A l’époque Muromachi (1333-1573), pour répondre à une hausse importante de la demande de bois, les Japonais développèrent la technique Daisugi 台杉. Cette technique de sylviculture permet de produire de manière durable du bois de qualité rapidement, sur un espace réduit, et sans abattre l’arbre-mère.
Depuis plusieurs siècles, le cèdre du Japon « sugi » (ou cèdre Kitayama) est apprécié dans l’Archipel pour la construction de bâtiments et la fabrication de meubles. Cette variété de bois offre à la fois longueur, résistance, solidité, croissance rapide et facilité à être travaillé. Il pousse particulièrement bien dans les montagnes de Kitayama au nord de Kyoto où ils ont été plantés en grand nombre.
Toutefois, les strictes conditions environnementales nécessaires à sa croissance (climat doux, pluie abondante, faible altitude) et le peu d’espace disponible empêchèrent son exploitation massive alors que la demande de bois grandissait au cours des XIVe et XVe siècle.

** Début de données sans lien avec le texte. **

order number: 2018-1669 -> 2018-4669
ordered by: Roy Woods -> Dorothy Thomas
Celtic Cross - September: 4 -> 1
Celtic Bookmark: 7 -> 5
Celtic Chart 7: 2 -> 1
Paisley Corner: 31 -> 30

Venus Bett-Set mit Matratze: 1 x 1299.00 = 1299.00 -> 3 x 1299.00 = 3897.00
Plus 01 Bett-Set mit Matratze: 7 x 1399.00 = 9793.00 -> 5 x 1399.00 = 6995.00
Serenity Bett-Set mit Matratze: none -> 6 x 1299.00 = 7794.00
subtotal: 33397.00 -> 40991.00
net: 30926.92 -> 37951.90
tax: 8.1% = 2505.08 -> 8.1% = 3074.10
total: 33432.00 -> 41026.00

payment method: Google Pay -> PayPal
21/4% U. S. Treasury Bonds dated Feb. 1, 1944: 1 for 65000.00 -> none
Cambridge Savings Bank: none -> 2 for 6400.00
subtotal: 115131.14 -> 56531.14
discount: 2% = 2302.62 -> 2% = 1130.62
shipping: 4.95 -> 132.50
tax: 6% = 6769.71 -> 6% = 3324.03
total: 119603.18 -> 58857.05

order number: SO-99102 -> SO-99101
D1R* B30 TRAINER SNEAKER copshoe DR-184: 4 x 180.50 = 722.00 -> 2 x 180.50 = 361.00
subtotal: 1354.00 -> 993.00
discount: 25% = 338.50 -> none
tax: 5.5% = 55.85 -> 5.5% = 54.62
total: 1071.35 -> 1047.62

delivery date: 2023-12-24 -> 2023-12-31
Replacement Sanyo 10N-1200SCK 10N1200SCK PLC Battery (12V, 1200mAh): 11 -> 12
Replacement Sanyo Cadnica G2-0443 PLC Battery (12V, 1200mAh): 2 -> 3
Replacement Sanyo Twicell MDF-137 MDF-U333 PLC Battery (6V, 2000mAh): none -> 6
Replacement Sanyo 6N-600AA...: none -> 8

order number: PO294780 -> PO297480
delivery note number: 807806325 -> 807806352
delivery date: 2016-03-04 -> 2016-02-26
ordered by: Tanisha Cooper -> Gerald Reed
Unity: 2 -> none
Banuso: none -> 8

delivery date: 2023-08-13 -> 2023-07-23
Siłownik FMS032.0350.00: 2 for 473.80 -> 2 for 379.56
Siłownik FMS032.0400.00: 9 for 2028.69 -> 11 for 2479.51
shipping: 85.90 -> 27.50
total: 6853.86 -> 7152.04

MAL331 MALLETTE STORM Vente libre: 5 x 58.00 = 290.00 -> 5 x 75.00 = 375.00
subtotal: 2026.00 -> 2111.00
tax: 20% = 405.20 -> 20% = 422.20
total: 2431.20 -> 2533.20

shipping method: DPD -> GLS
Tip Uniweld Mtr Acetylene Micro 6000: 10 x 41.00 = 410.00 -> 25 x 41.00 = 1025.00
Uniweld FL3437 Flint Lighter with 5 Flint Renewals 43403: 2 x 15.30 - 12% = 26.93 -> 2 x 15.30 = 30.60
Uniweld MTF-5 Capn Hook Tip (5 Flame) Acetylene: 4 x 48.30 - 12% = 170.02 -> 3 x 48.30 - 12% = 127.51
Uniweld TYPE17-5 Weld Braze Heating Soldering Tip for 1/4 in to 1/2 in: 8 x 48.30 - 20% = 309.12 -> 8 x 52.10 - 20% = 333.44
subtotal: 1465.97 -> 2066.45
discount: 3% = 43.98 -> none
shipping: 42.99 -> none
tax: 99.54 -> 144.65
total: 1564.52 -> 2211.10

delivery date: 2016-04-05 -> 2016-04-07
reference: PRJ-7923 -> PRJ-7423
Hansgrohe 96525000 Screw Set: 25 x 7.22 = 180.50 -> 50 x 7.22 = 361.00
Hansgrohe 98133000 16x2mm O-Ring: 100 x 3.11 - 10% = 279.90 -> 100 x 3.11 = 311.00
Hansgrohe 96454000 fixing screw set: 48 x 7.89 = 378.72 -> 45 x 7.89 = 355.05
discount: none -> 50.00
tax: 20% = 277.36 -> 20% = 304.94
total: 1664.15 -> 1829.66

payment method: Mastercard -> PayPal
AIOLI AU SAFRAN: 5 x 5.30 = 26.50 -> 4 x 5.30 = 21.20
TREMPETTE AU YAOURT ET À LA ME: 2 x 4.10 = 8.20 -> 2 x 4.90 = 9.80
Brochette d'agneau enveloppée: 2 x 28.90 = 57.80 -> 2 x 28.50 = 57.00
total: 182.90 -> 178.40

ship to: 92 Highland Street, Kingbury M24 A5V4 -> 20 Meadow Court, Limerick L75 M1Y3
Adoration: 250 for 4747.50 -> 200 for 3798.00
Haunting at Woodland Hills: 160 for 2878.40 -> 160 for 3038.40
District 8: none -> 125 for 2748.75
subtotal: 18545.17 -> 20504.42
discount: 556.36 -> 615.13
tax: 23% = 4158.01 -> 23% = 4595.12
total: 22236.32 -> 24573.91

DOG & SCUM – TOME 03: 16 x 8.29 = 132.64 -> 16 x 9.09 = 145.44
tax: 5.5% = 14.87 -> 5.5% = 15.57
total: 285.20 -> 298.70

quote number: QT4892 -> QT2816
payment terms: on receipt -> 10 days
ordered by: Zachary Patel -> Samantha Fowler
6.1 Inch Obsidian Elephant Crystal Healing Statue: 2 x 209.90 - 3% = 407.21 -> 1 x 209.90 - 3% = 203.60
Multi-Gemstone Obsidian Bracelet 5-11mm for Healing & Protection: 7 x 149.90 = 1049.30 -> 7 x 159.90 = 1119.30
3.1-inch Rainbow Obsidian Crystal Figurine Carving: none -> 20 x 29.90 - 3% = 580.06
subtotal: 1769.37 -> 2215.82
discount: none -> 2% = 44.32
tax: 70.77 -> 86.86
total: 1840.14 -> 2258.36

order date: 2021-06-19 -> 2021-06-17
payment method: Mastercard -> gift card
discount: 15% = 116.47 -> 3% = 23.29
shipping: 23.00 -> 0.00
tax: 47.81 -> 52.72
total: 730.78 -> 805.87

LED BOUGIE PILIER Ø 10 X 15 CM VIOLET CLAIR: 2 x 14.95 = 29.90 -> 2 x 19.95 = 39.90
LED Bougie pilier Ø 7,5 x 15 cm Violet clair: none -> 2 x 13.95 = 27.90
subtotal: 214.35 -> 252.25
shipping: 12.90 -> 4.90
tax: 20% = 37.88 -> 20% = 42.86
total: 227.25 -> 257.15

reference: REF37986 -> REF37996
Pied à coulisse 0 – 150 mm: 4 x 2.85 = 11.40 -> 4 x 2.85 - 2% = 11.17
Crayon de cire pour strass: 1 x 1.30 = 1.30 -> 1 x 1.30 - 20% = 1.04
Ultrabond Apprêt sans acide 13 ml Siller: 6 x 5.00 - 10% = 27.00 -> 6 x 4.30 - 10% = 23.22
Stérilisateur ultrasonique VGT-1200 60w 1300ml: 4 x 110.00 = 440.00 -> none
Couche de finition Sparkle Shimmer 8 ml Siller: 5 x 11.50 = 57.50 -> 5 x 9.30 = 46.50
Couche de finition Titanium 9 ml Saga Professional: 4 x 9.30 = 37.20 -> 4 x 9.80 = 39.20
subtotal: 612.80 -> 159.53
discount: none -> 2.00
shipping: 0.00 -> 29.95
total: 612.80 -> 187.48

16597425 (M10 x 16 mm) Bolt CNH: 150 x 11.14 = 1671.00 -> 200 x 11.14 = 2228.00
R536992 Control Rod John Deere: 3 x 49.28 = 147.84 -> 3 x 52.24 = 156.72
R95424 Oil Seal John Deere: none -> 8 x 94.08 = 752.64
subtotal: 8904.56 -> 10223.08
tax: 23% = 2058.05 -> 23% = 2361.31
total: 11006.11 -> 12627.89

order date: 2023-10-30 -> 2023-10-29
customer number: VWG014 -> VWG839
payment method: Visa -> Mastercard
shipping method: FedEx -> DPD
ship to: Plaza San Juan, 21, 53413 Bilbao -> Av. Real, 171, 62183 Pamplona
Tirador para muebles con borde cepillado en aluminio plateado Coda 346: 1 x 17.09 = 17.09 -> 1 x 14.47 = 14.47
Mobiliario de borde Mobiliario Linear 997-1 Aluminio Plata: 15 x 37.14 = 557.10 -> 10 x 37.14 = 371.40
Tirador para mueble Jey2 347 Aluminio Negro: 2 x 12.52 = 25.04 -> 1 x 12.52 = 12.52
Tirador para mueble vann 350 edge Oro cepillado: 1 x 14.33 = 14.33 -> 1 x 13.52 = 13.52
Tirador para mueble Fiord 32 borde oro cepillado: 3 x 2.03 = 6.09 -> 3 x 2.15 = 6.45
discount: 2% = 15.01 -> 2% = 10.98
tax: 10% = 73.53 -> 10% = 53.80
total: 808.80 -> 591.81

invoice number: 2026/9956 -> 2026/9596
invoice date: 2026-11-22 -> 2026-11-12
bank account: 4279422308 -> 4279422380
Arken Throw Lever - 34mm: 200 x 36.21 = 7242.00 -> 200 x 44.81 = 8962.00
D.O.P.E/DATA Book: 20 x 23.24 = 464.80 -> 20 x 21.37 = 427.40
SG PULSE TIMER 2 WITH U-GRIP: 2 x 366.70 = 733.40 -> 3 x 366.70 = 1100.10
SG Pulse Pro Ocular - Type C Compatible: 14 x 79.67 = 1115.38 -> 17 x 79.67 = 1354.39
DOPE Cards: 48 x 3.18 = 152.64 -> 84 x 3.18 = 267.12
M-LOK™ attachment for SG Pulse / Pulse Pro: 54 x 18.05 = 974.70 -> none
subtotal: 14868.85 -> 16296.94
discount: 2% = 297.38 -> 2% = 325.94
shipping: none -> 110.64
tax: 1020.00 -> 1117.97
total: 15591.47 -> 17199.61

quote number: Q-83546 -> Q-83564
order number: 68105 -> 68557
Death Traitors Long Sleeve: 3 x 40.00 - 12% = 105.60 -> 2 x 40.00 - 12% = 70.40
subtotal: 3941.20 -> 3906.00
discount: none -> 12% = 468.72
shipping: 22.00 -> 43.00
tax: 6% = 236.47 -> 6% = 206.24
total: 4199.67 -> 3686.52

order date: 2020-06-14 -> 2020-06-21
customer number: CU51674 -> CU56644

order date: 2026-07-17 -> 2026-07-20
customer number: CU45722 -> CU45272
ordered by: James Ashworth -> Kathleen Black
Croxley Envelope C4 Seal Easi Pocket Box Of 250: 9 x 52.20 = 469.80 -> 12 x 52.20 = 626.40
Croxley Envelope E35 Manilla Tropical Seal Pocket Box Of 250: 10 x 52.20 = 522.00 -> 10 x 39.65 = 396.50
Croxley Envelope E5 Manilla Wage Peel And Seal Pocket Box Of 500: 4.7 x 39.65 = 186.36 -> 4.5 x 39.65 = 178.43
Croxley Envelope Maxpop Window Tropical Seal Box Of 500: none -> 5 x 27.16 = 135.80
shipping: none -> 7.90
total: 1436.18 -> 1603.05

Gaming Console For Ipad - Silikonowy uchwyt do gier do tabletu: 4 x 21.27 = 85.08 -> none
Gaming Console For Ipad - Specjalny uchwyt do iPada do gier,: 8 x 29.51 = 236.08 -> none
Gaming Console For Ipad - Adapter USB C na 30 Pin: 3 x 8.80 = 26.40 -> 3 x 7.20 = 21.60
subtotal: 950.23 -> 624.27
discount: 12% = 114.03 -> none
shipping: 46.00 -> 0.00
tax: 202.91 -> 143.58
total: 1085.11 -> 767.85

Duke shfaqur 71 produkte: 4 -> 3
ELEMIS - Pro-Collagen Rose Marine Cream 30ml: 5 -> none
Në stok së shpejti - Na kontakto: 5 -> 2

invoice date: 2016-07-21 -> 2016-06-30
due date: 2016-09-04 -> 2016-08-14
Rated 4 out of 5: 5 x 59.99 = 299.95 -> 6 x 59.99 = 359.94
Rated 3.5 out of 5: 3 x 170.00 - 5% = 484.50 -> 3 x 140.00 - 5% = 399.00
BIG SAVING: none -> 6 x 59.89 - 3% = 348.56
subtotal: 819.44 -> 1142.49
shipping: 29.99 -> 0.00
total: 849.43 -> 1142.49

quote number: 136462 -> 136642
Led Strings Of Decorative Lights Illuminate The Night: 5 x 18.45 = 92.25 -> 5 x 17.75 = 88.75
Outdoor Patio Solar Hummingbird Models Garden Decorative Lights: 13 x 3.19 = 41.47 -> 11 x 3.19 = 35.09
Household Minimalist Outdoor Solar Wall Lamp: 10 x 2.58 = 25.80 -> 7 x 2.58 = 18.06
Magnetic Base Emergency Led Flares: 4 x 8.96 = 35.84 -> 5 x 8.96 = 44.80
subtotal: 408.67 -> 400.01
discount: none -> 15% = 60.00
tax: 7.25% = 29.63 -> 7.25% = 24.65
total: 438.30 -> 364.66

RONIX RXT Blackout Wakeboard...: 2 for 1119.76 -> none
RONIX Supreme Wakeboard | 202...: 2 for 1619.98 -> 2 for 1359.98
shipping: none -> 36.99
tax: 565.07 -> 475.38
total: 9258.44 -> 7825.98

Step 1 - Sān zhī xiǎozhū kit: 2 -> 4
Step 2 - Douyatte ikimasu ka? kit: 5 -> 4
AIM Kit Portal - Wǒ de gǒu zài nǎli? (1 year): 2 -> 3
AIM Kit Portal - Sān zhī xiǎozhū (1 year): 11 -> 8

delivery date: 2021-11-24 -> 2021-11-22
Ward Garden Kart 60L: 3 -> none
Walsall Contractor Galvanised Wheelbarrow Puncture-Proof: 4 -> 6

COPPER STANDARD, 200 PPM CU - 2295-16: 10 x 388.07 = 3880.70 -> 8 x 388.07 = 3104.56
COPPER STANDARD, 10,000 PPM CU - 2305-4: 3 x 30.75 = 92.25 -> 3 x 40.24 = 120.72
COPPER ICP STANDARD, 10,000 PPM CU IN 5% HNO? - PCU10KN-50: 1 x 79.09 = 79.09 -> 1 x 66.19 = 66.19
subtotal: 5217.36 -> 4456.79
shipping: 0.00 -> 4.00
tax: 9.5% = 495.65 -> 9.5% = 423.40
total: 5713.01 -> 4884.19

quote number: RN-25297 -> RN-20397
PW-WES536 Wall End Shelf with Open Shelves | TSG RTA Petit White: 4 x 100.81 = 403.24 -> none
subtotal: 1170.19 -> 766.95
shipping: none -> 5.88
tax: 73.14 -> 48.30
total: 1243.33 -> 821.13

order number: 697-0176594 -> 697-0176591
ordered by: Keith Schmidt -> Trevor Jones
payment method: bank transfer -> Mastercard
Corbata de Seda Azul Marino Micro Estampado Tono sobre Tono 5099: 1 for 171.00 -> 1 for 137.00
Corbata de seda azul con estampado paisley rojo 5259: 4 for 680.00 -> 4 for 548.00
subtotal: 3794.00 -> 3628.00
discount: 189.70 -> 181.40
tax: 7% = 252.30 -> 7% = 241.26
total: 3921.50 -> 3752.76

L’influence de la cérémonie de thé qui se répandait alors dans la haute société entraîna en effet la construction de pavillons dédiés dans un style architectural à la fois simple et raffiné, le « sukiya-zukuri ». Mais ces habitations particulières, résidences palatiales, temples et sanctuaires nécessitaient aussi quantité de bois pour leur édification. Il a donc fallu trouver un moyen d’en produire davantage.
Puisqu’il était impossible d’étendre la surface des forêts de cèdres, les Japonais de l’époque Muromachi (1333-1573) ont alors décidé de cultiver l’arbre verticalement, c’est l’apparition de la technique Daisugi 台杉 qui signifie « plateforme de cèdre ».
Au départ, un jeune cèdre âgé de 5 à 6 ans sert de support de culture « toriki ». On en conserve le tronc et les branches basses et on élague toutes les autres, à l’exception de trois ou quatre au sommet. Celles-ci seront retaillées environ deux ans plus tard, lorsque leur extrémité aura atteint un diamètre de 3 à 4 cm. Toutes les branches latérales sont coupées pour privilégier les pousses verticales.
Après une vingtaine d’années de taille régulière, celles-ci seront prêtes à être coupées et utilisées. Pendant environ 300 ans, l’arbre-mère produira ainsi régulièrement du bois. A terme, en multipliant le nombre de cèdres taillés en Daisugi, il devint possible de récolter une plus grande quantité de bois et plus rapidement que pour un abattage pur et simple en coupe rase d’une plantation d’arbres. Et ainsi de sauvegarder la forêt et son écosystème.
L’intérêt du Daisugi est donc multiple : le cèdre-mère prend un minimum de place pour donner un rendement de bois maximum tant en terme de quantité que de temps tout en étant de meilleure qualité. Car les longs troncs poussés verticalement, bien ronds et sans nœud présentent une meilleure flexibilité, résistance et densité, les rendant d’autant plus idéales pour la fabrication de poutres et de piliers.
On réservait dès lors les plus belles pièces de cèdre pour les poteaux (tokobashira) du « tokonoma », cette alcôve ornementale où il est de coutume d’exposer un rouleau suspendu et une composition florale d’ikebana en rapport avec la saison. Et malgré le déclin de l’architecture traditionnelle (pour une modernité souvent sans âme) au Japon, le bois de cèdre y reste très apprécié en ébénisterie.
De loin, le Daisugi donne l’impression de voir plusieurs arbres là où il n’y en a en fait qu’un seul. Cet aspect particulier de ‘bonsai géant’, ‘d’arbres poussés sur un arbre’ fut aussi cultivé dans un but uniquement esthétique pour agrémenter les jardins ornementaux.
Les Japonais ne sont pas le seul peuple à avoir eu l’idée de cultiver les arbres verticalement. Des techniques voisines ont aussi vu le jour en Occident.
Déjà dans la Rome antique on pratiquait l’écimage qui consistait à couper la cime d’un arbre pour limiter sa hauteur et faciliter la récolte de fruits. Puis, au Moyen-âge européen, sont apparus le taillis (laisser pousser des rejets sur une souche) et la trogne pour récupérer du bois de chauffage. Et si ces méthodes sont tombées en désuétude de ce côté du monde, le Daisugi, lui, perdure dans les montagnes de Kitayama.
Le Daisugi devrait même nous inspirer pour repenser notre dévorante industrie forestière moderne et la rendre plus durable et écoresponsable alors que la déforestation mondiale progresse de façon dramatique et écocidaire.